States Curtailing Interest-Rate Laws Protecting Poor Borrowers

The New York Times' Michael Corkery reports that legislators in at least eight states have "voted to increase the fees or the interest rates that lenders can charge on certain personal loans used by millions of borrowers with subpar credit." There has been a lobbying push by the consumer loan industry, which argues that caps on interest rates have not kept pace with the costs of doing business. Efforts in North Carolina initially failed because of opposition from military leaders, but the industry was able to get the law amended when the commanding officers changed at some of the state's military bases and did not feel as strongly about the issue. The law changed from allowing lenders to charge 30 percent interest on loans up to $1,000 and 18 percent on a remaining balance of $6,500 to charging up to 30 percent on loans up to $4,000 and 24 percent on a remaining balance of $4,000.

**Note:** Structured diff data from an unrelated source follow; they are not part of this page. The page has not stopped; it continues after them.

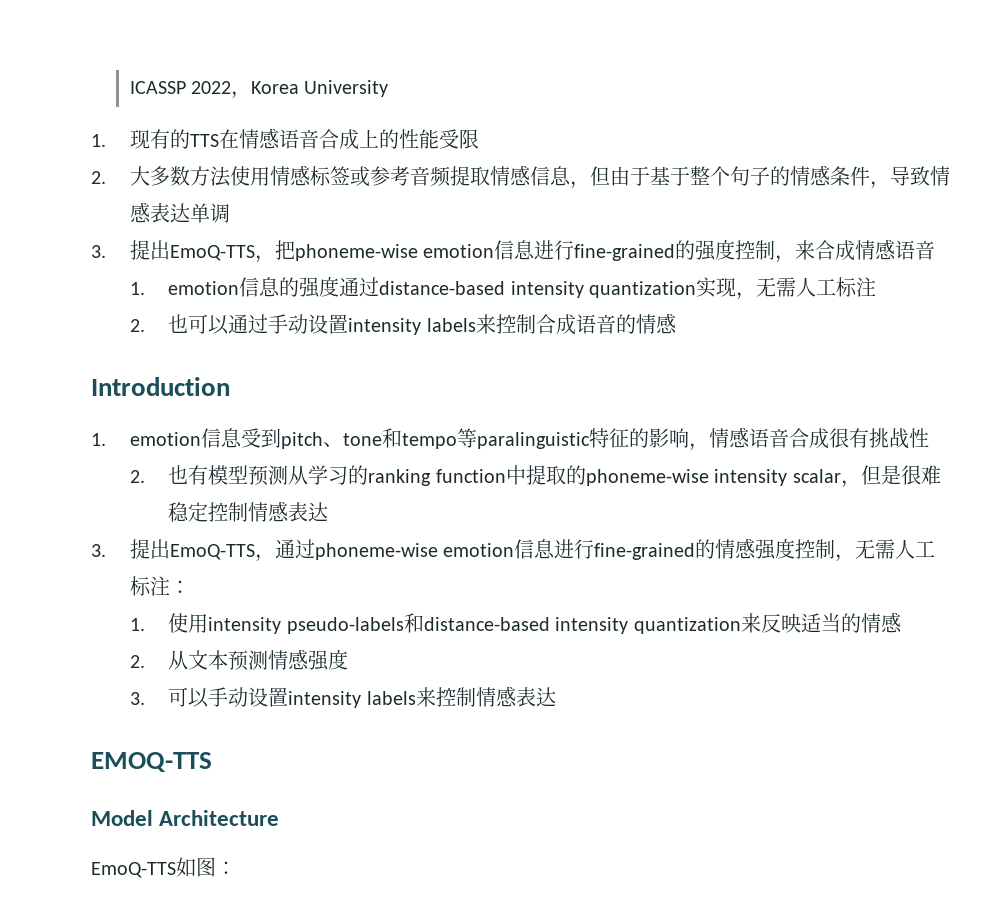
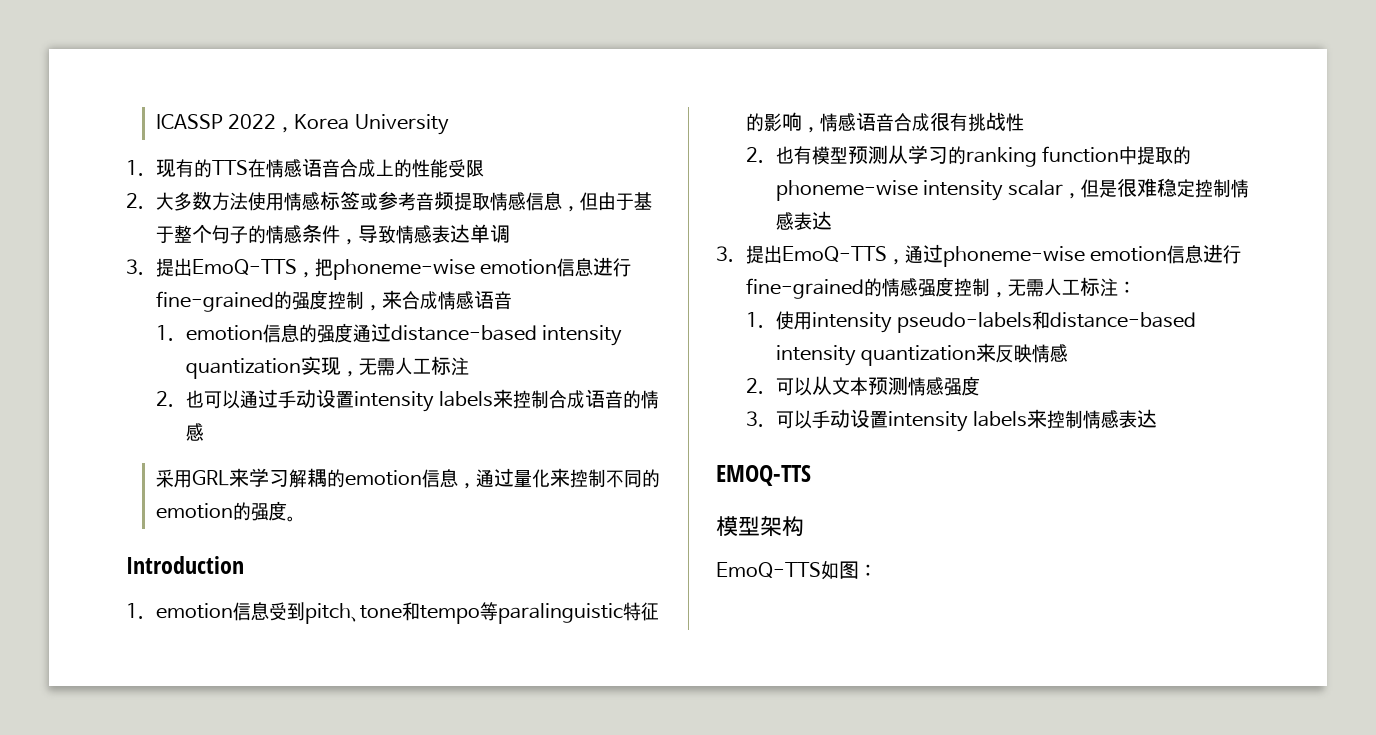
+ 采用GRL来学习解耦的emotion信息，通过量化来控制不同的emotion的强度。
- 1.使用intensity pseudo-labels和distance-based intensity quantization来反映适当的情感
+ 1.使用intensity pseudo-labels和distance-based intensity quantization来反映情感
- 2.从文本预测情感强度
+ 2.可以从文本预测情感强度
- Model Architecture
+ 模型架构

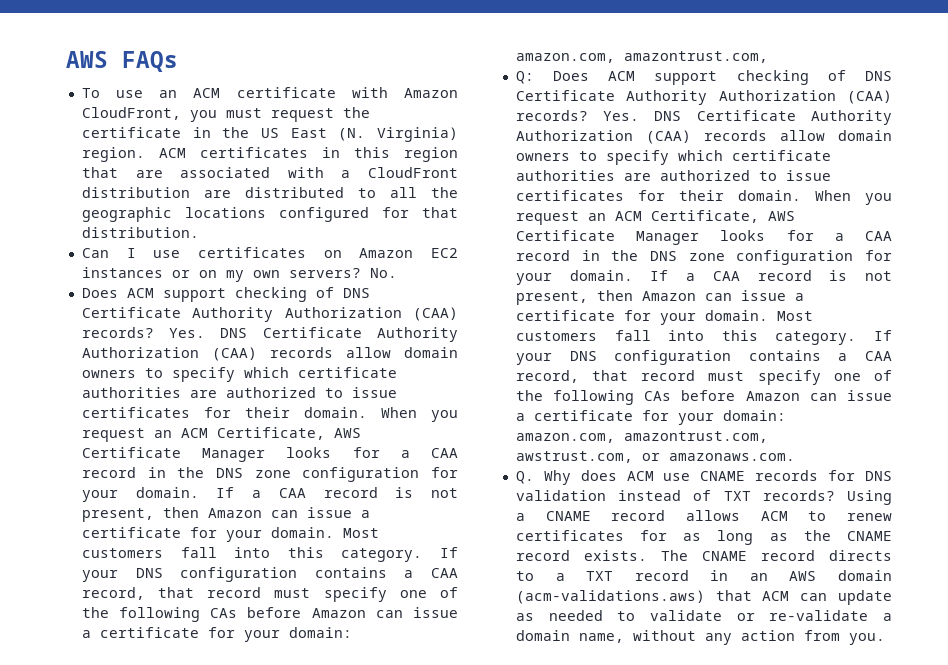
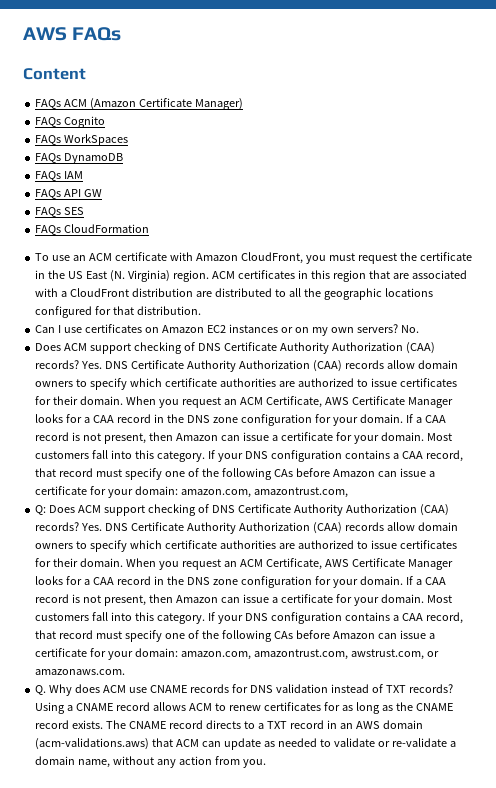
+ Content
+ FAQs ACM (Amazon Certificate Manager)
+ FAQs Cognito
+ FAQs WorkSpaces
+ FAQs DynamoDB
+ FAQs IAM
+ FAQs API GW
+ FAQs SES
+ FAQs CloudFormation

2nd Circuit Upholds Regulation of American Indian Payday Lenders

The U.S. Court of Appeals for the Second Circuit has ruled that New York's top financial regulator can tackle online lending businesses run by two American Indian tribes in Oklahoma and Michigan, the New York Times reports: "In their lawsuit, the tribes — the Otoe Missouria Tribe in Red Rock, Okla., and the Lac Vieux Desert Bank of Lake Superior Chippewa Indians in Watersmeet, Mich. — argued that their sovereign status shielded them from the reach of New York State. The appeals court disagreed, outlining in a 33-page opinion that the borrowers reside in New York and received the loans, 'certainly without traveling to the reservation.”'

Digital-Disruption Ride-Sharing Services Face Legal Threat From San Fran, LA

According to a report in the Wall Street Journal, "the largest ride-sharing services are now facing a legal threat from regulators on their home turf, a new setback in their race to upend the multibillion-dollar taxi industry. The district attorneys of San Francisco and Los Angeles on Thursday accused Sidecar Inc. of violating California business law and threatened an injunction on its service following a joint investigation." Uber and Lyft also received similar letters. The issue with Sidecar is that it allegedly is misleading consumers about the thoroughness of its background checks on drivers' criminal records and driving records.